The Guardian
Email YouTube Facebook Instagram Twitter

Nnamdi Kanu’s wife vows boycott of 2019 elections


Political activist and leader of the Indigenous People of Biafra (IPOB) movement, Nnamdi Kanu (L), wearing a Jewish prayer shawl, speaks to veterans of the Nigerian civil war in his garden at his house in Umuahia, southeast Nigeria, on May 26, 2017, before commemoration of the 50th anniversary of the war on May 30. The war was triggered when the Igbo people, the main ethnic group in the southeast, declared an independent breakaway state, the Republic of Biafra. / AFP PHOTO / STEFAN HEUNIS

Nigeria’s authorities need to disclose the whereabouts of pro-Biafran leader Nnamdi Kanu or risk a mass boycott of next year’s election, his wife said in an interview broadcast Monday.

Uchechi Kanu said her husband, who has not been seen for six months, should be “the number one issue” in the run-up to the February 2019 vote for a new president and parliament.

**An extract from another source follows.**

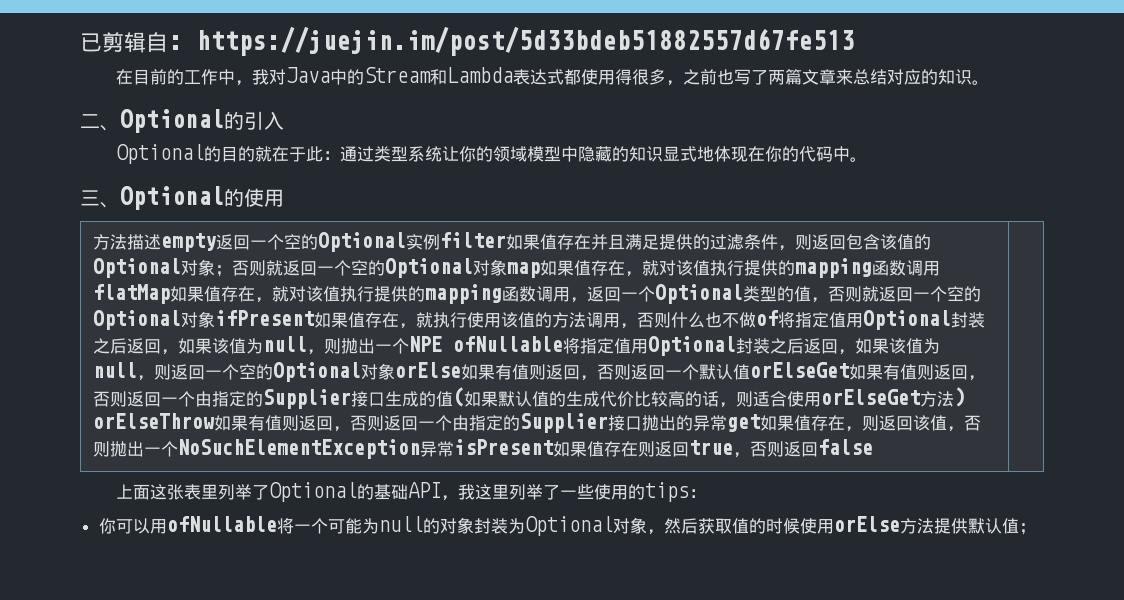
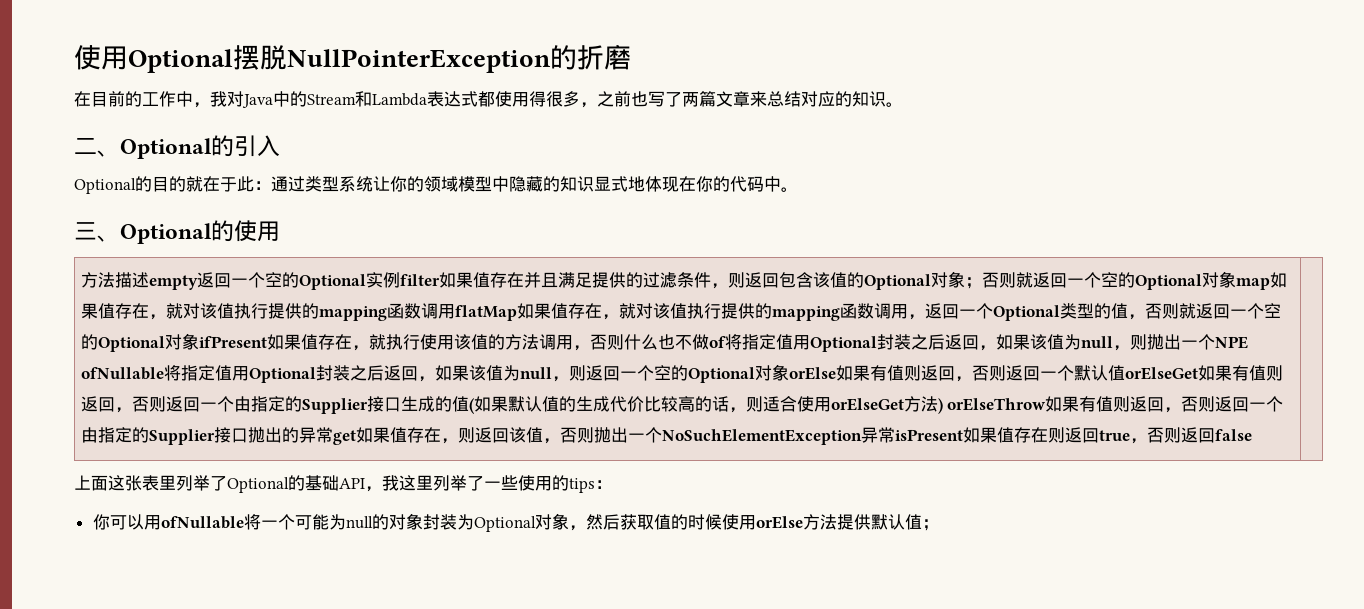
[80,26,854,56] 已剪辑自: https://juejin.im/post/5d33bdeb51882557d67fe513 -> [74,44,631,73] 使用Optional摆脱NullPointerException的折磨

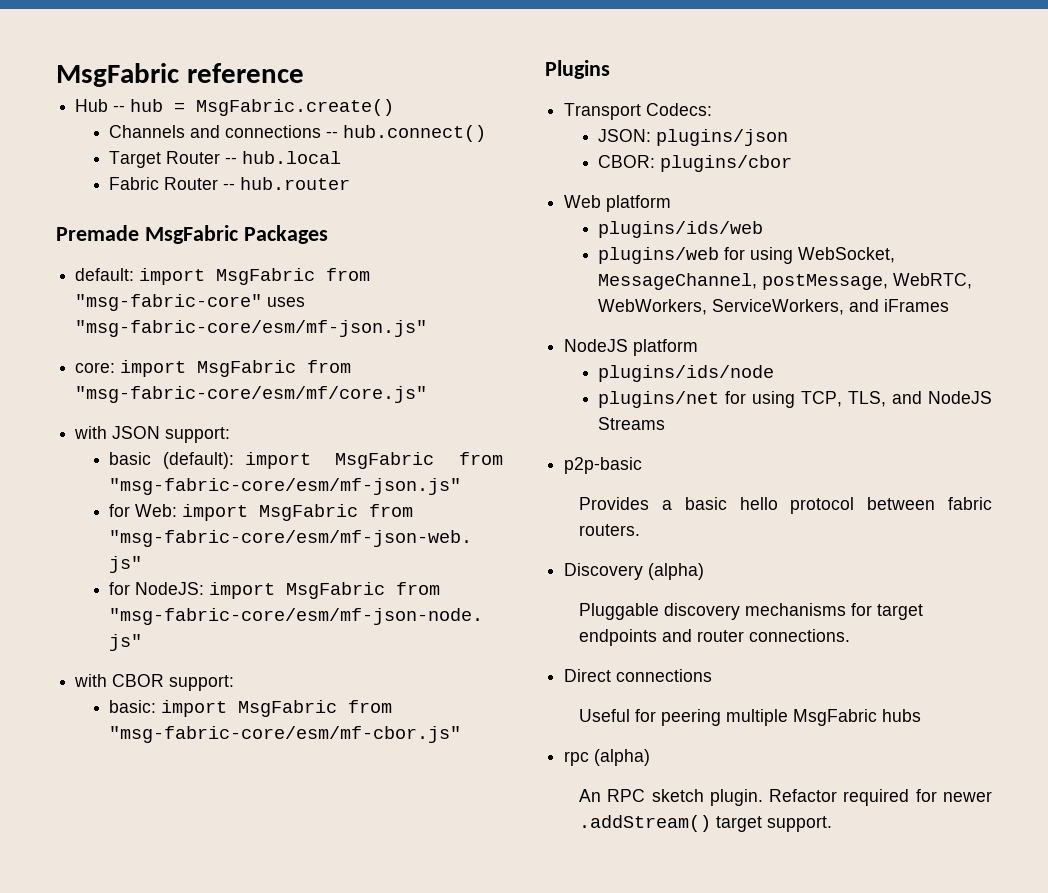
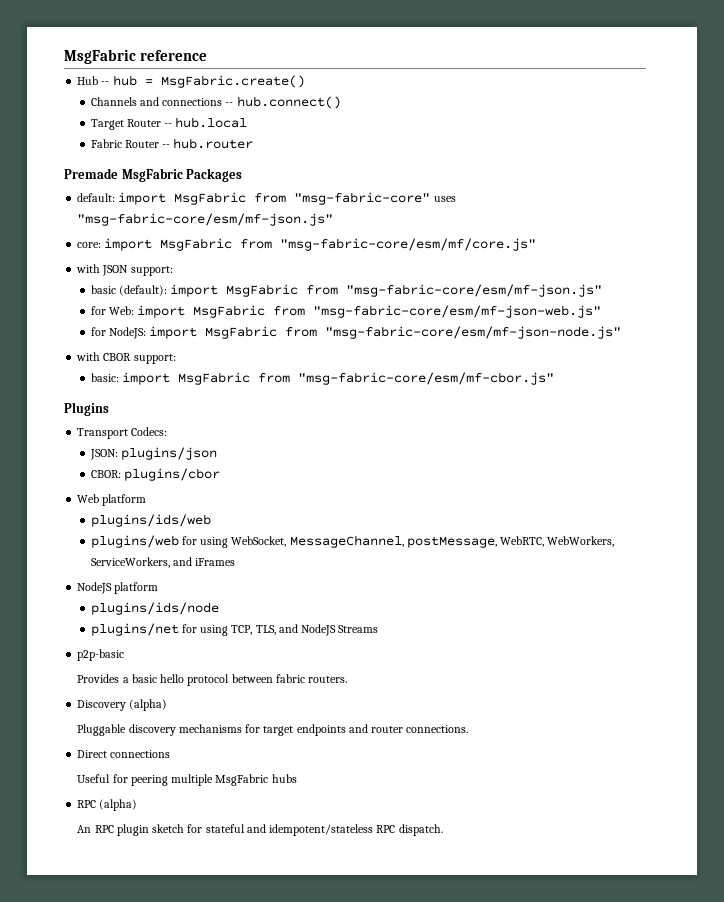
[564,751,590,766] rpc -> [77,800,97,808] RPC
[651,789,992,806] [579,815,833,832] sketch plugin. Refactor required for newer .addStream() target support. -> [116,824,443,836] plugin sketch for stateful and idempotent/stateless RPC dispatch.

“Where is he? You need to provide him, at least tell us where he is,” she told the BBC Yoruba language service in an interview in English.

“You need to at least do something before you run an election, otherwise we’re not going to vote.”

In a separate interview to the BBC Igbo service, she said: “I don’t know where my husband is, whether he is dead or alive, I don’t know.”

But she said she knew he was being held by the military, despite government denials.

Nnamdi Kanu heads the Indigenous People of Biafra (IPOB) movement, which has revived separatist sentiment in the Igbo-dominated southeast region of Nigeria.

The former London estate agent has not been seen since soldiers raided his house in the Abia state capital, Umuahia, following a crackdown on his supporters in September last year.

Kanu is on bail and facing trial on treason charges in the capital Abuja but was not in court at the resumed hearing of the case in October, leading to an adjournment.

The IPOB leader was first arrested in October 2015, prompting a wave of protests in the southeast and a crackdown by the police and military.

A previous declaration of an independent republic of Biafra in 1967 sparked a bloody, 30-month civil war.

The conflict left more than one million dead, most of them Igbos, from the effects of starvation and disease, as federal forces blockaded the fledgling state.

Kanu, who is in his 40s, has said his aim was “civil disobedience”, including shut-downs and boycotts of elections, to force a referendum on self-determination.